Speechless
Speechless is a compact, open-source text-to-semantics (1B parameters) model, designed to generate direct semantic representations of audio as discrete tokens, bypassing the need for a text-to-speech (TTS) model. Unlike traditional pipelines that rely on generating and processing audio (TTS → ASR), Speechless eliminates this complexity by directly converting text into semantic speech tokens, simplifying training, saving resources, and enabling scalability, especially for low-resource languages.
Trained on over ~400 hours of English and ~1000 hours of Vietnamese data, Speechless is a core component of the Ichigo v0.5 family.
For more details, check out our official blog post.
Model Summary
Developed by: Homebrew Research.
Model Architecture: Llama
Model type: Text to Semantics
Language(s): English and Vietnamese
License: Apache 2.0
Resources
Blog: Blog post
Intended Use
Intended Use Cases This model is primarily designed for research purposes. This version focuses on generating direct semantic representations of audio as discrete tokens, eliminating the need for a text-to-speech (TTS) model.

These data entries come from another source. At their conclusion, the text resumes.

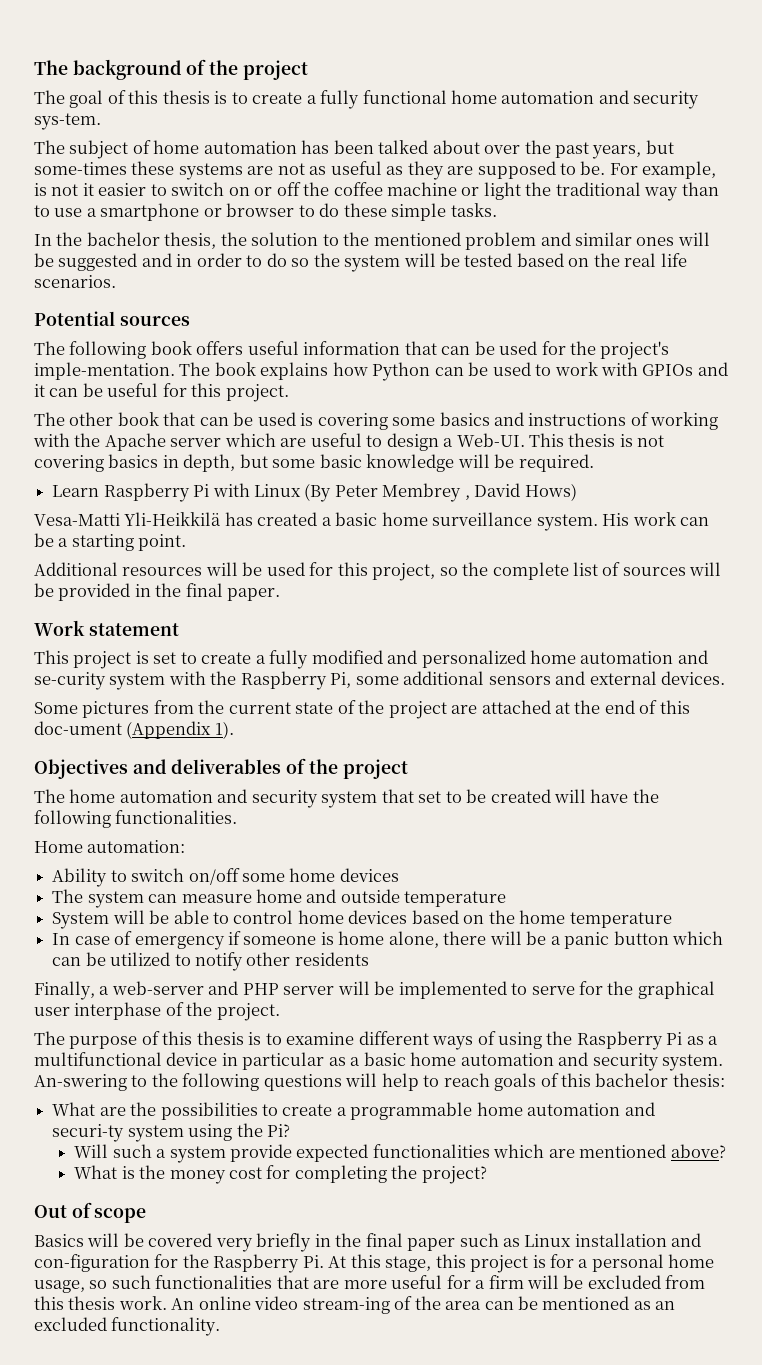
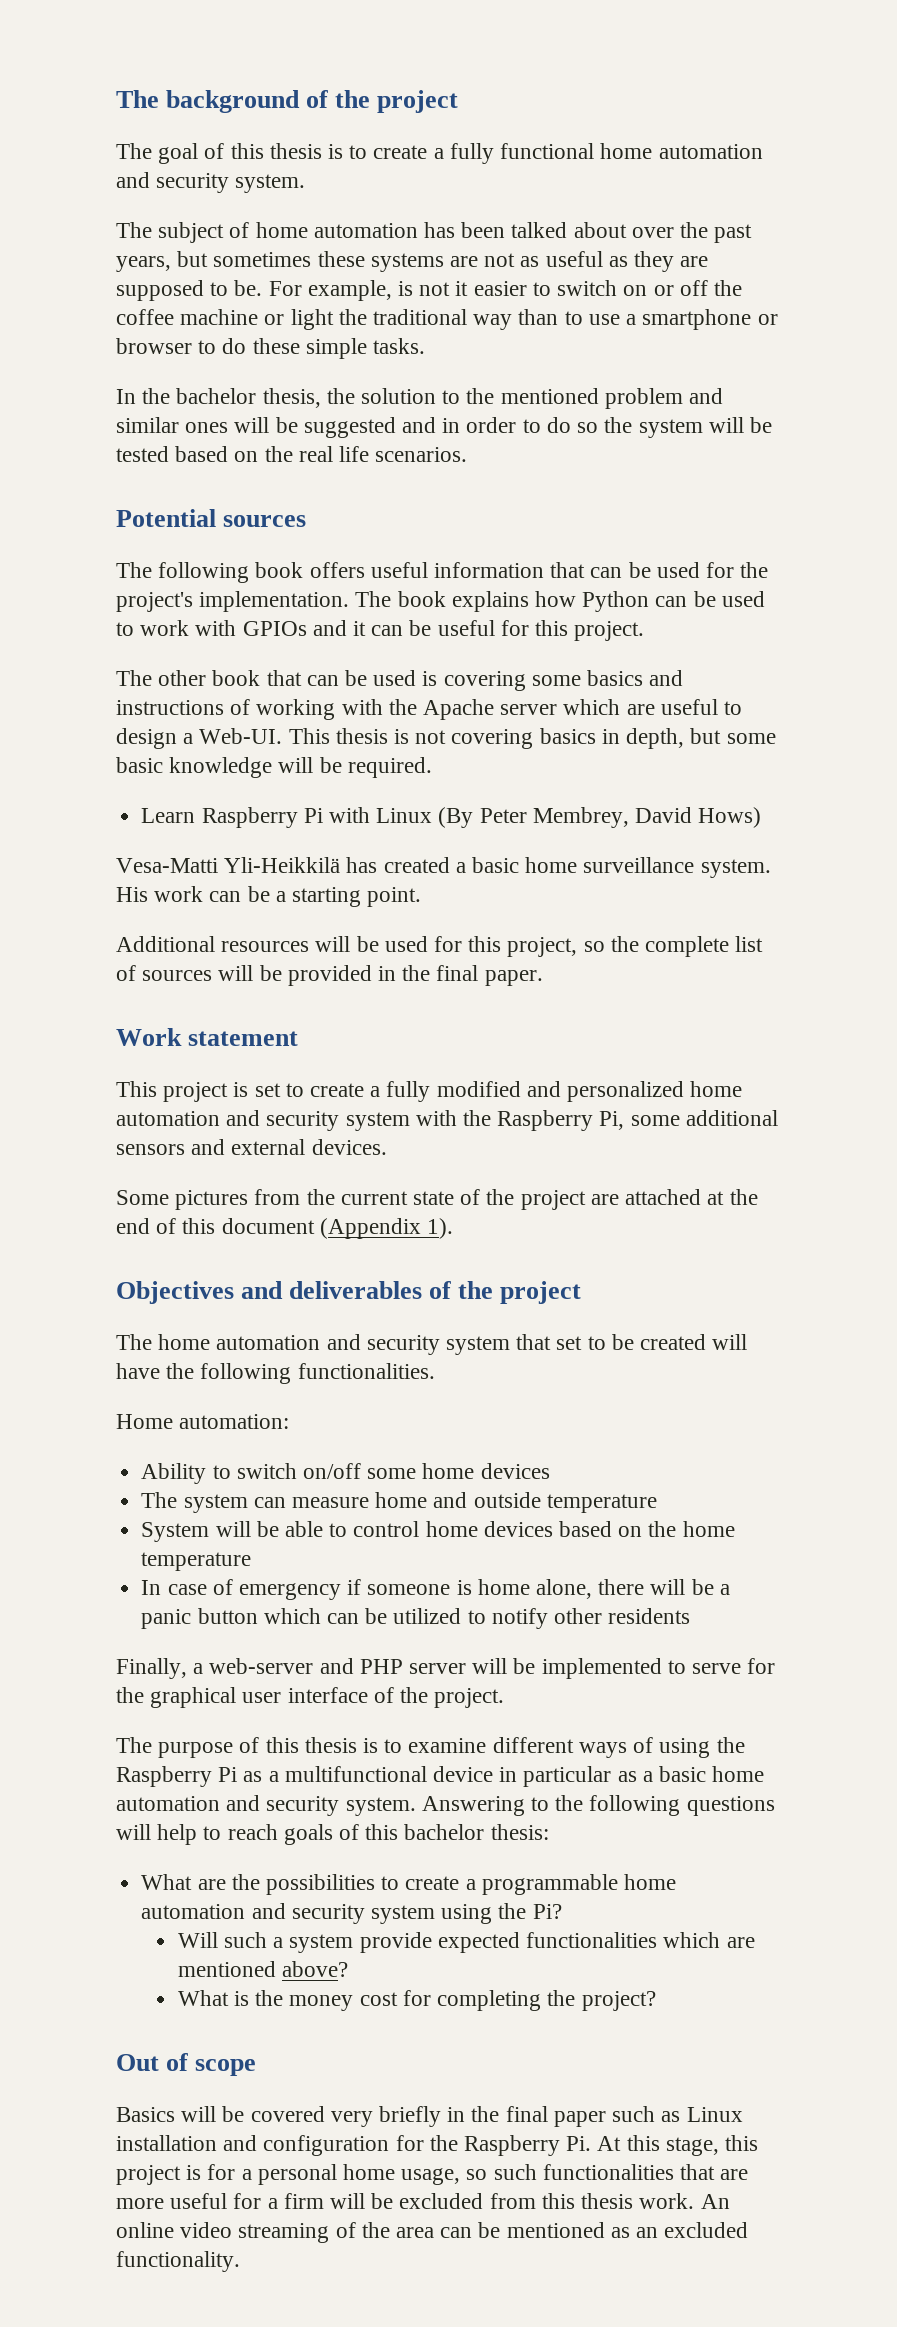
[34,113,101,130] sys-tem. -> [235,174,306,193] system.
[34,162,127,175] some-times -> [213,252,312,267] sometimes
[34,362,175,380] imple-mentation. -> [199,591,350,612] implementation.
[382,483,470,502] Membrey , -> [532,807,629,828] Membrey,
[34,672,106,690] se-curity -> [266,1111,340,1131] security
[34,721,122,735] doc-ument -> [221,1218,315,1234] document
[74,1002,162,1020] interphase -> [287,1687,368,1703] interface
[34,1074,127,1091] An-swering -> [421,1796,525,1816] Answering
[52,1124,125,1142] securi-ty -> [291,1904,365,1924] security
[34,1254,150,1272] con-figuration -> [263,2135,390,2156] configuration
[302,1297,390,1314] stream-ing -> [238,2223,330,2243] streaming

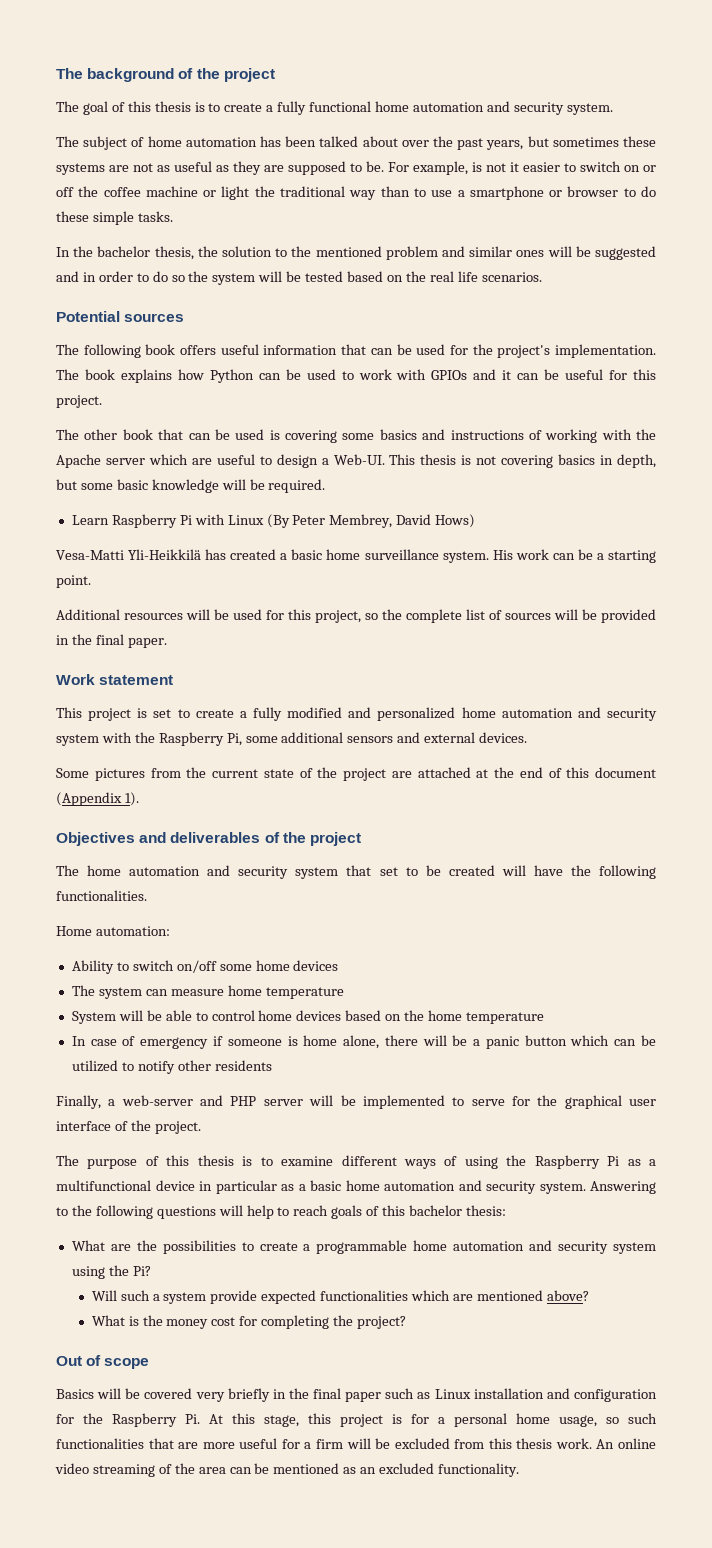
[433,1492,541,1508] and outside -> (262, 990) none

Out-of-scope The use of Ichigo Whisper in any manner that violates applicable laws or regulations is strictly prohibited.
How to Get Started
You can use given example code to load the model.
import torch
from transformers import pipeline
model_id = "homebrewltd/Speechless-llama3.2-v0.1"
pipe = pipeline(
"text-generation",
model=model_id,
torch_dtype=torch.bfloat16,
device_map="auto"
)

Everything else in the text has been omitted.